### TASK INPUTS
■ ■ ■ ■

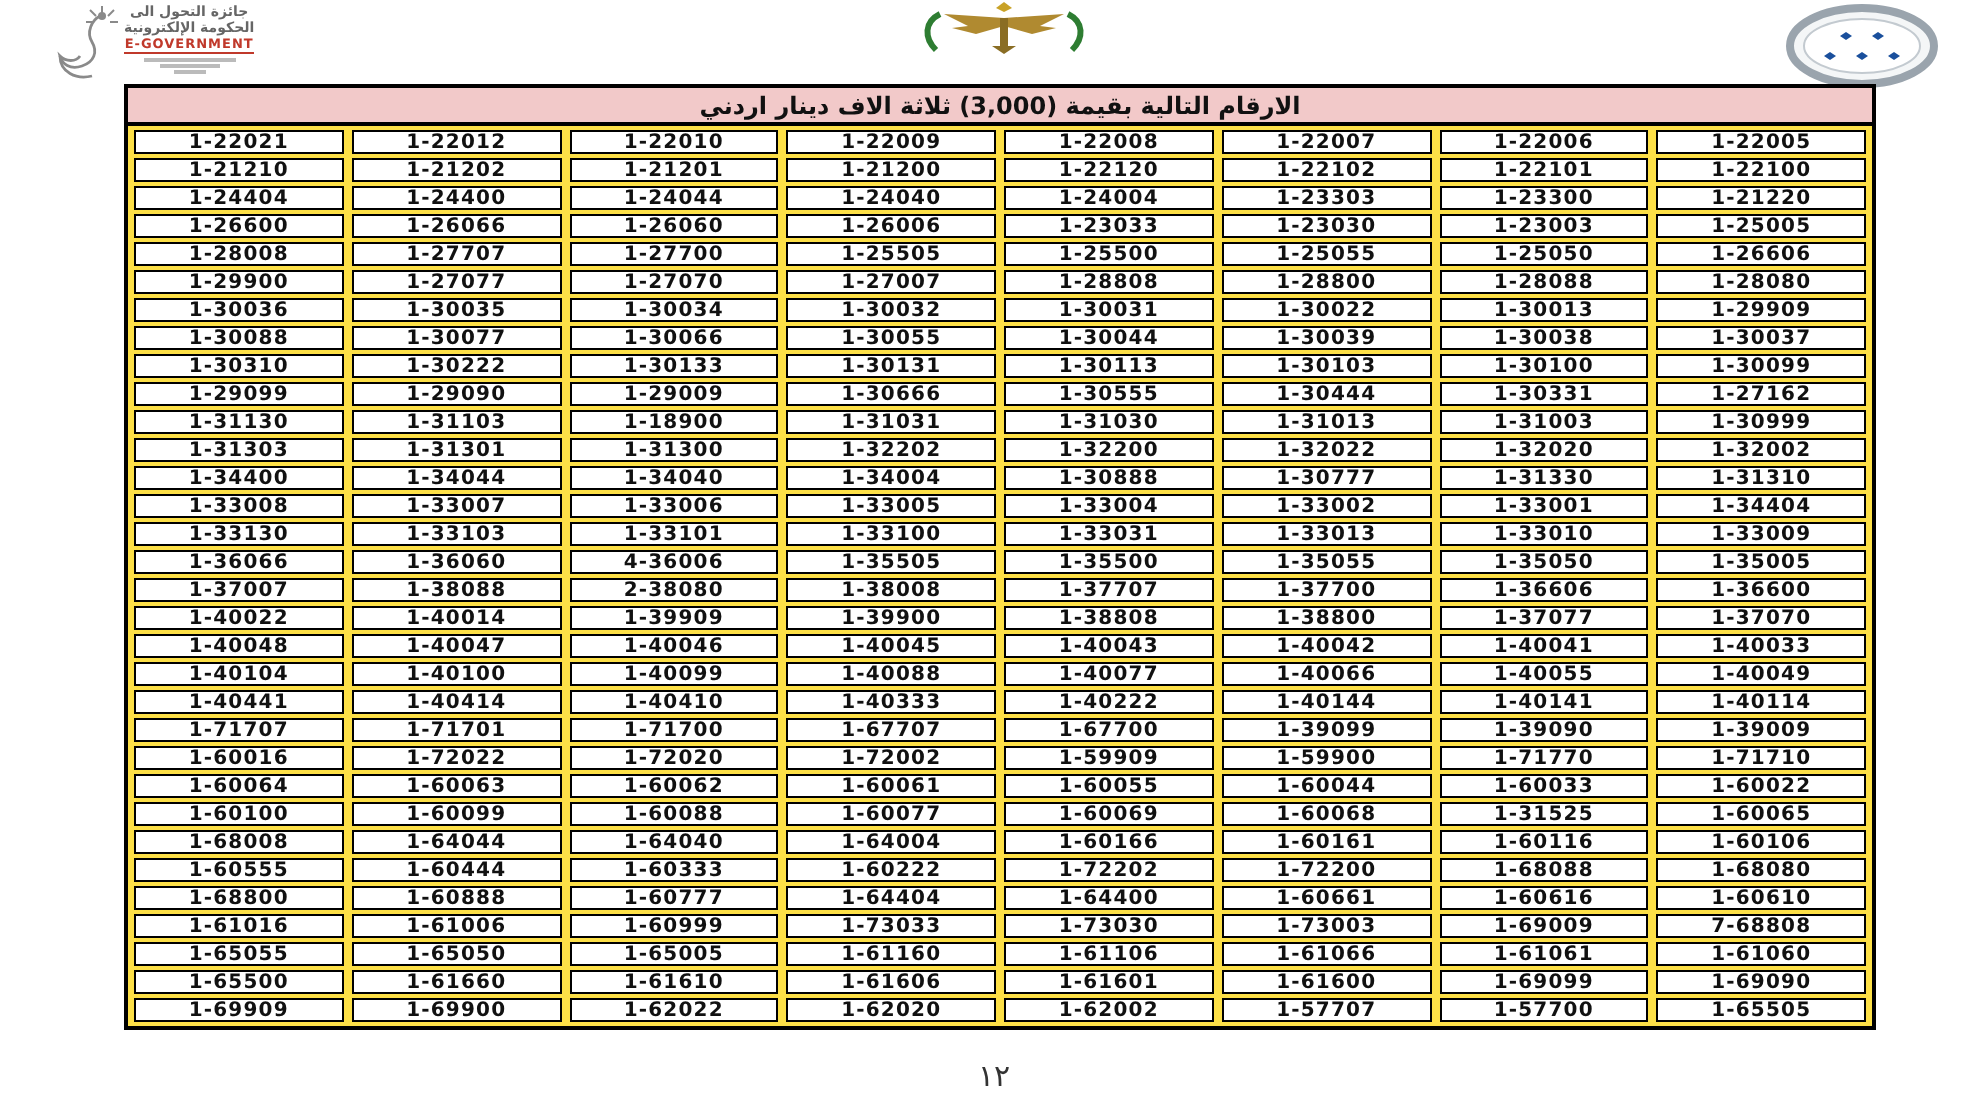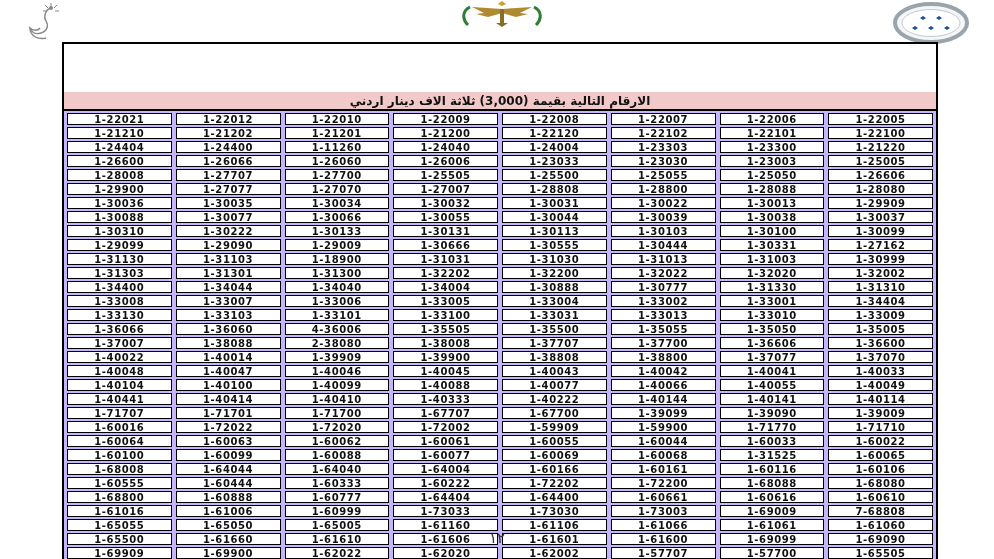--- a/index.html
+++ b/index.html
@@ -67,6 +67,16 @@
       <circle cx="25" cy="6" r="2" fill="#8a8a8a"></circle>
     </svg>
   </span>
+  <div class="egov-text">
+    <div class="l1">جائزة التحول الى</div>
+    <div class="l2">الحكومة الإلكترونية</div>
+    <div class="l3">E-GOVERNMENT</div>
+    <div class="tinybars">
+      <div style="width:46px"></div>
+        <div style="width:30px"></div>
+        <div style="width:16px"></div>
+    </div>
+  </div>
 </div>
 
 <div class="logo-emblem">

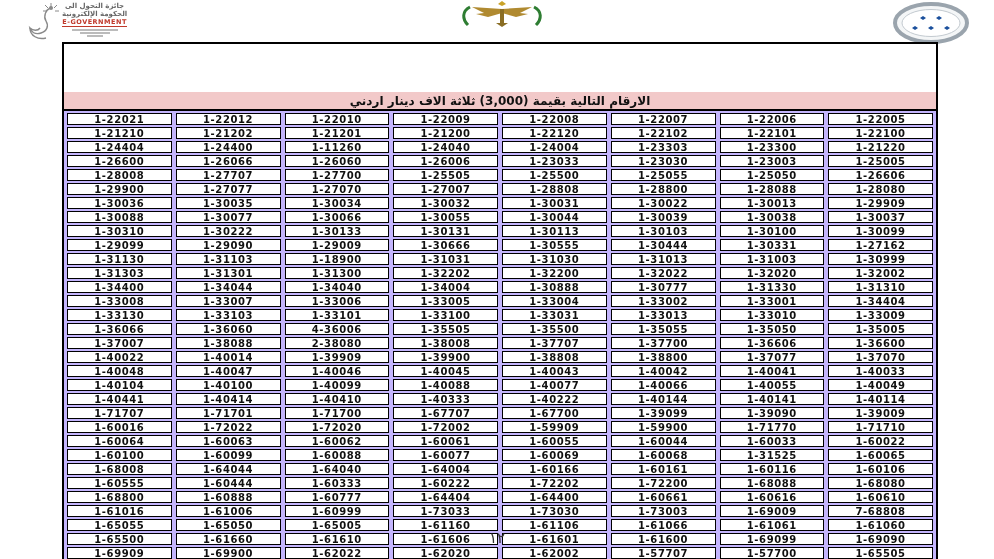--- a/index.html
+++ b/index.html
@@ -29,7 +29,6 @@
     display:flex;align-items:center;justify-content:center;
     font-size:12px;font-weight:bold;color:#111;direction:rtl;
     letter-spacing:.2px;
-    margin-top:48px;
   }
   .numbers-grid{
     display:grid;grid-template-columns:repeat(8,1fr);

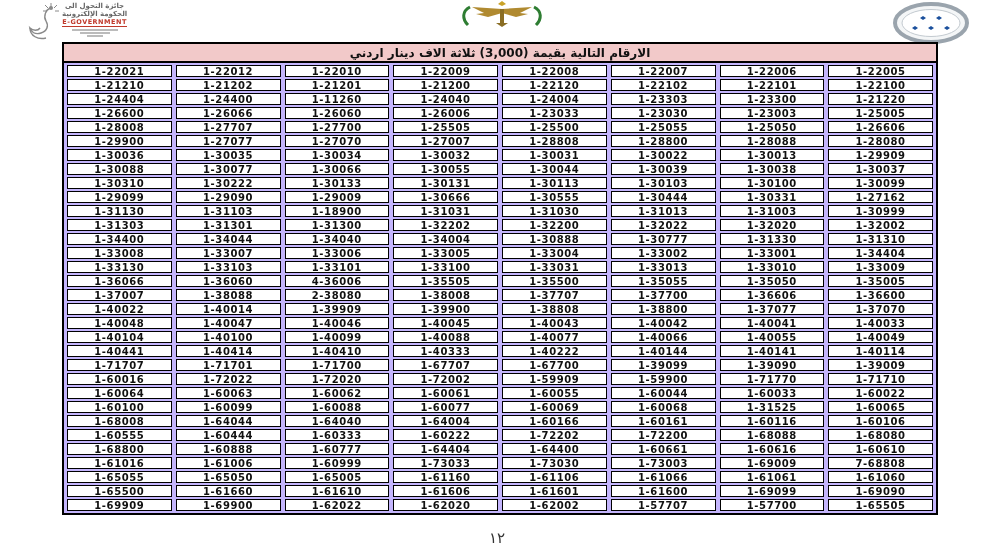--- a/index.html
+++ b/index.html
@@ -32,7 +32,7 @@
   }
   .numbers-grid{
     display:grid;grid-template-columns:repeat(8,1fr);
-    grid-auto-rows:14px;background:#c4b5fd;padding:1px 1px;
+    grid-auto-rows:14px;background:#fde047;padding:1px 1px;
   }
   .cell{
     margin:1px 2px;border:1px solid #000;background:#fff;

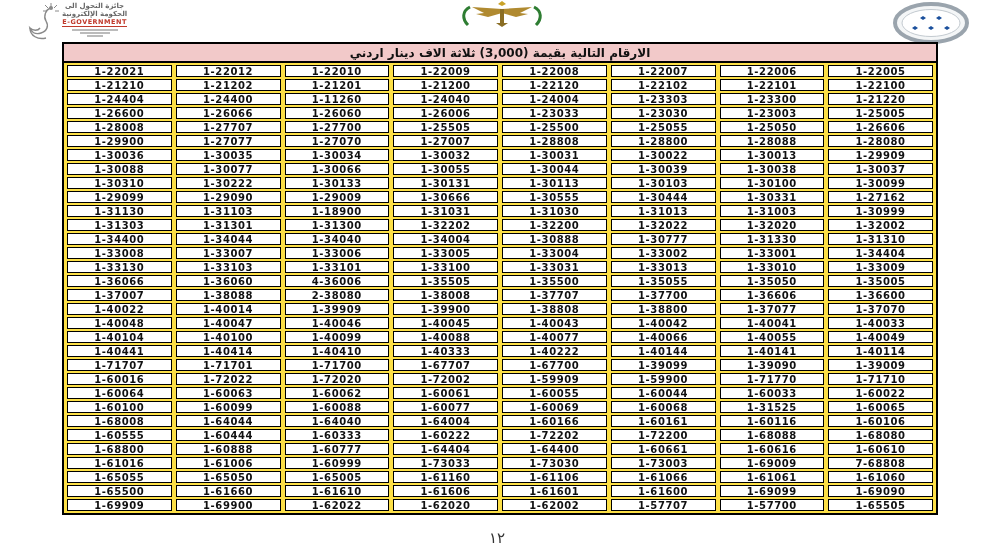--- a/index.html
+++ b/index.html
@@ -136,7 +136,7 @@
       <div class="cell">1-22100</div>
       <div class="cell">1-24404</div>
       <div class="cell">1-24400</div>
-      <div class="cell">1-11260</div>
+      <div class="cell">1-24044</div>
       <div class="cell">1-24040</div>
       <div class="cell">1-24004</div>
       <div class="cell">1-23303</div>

■ ■ ■ ■

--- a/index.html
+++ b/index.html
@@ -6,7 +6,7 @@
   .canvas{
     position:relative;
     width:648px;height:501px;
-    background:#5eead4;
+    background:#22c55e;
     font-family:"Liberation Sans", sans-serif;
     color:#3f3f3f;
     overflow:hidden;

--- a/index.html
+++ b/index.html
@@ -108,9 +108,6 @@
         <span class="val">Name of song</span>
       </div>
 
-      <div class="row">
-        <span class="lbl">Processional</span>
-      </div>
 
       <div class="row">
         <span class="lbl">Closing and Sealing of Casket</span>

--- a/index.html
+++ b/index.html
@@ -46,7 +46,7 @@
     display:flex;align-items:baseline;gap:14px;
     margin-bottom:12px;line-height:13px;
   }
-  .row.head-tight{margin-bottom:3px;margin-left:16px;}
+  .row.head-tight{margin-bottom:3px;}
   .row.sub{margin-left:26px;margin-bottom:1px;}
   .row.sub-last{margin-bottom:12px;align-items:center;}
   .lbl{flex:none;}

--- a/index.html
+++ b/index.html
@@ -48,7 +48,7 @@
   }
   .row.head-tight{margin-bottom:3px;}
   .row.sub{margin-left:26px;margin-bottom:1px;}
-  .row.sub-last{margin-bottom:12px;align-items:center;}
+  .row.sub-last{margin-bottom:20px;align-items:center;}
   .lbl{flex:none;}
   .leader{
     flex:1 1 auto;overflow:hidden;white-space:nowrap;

■ ■ ■ ■

### EXERCISE DIRECTIONS
Please show every line above that includes the word "hidden".

### SOLUTION FOR THIS PROBLEM
     overflow:hidden;
     flex:1 1 auto;overflow:hidden;white-space:nowrap;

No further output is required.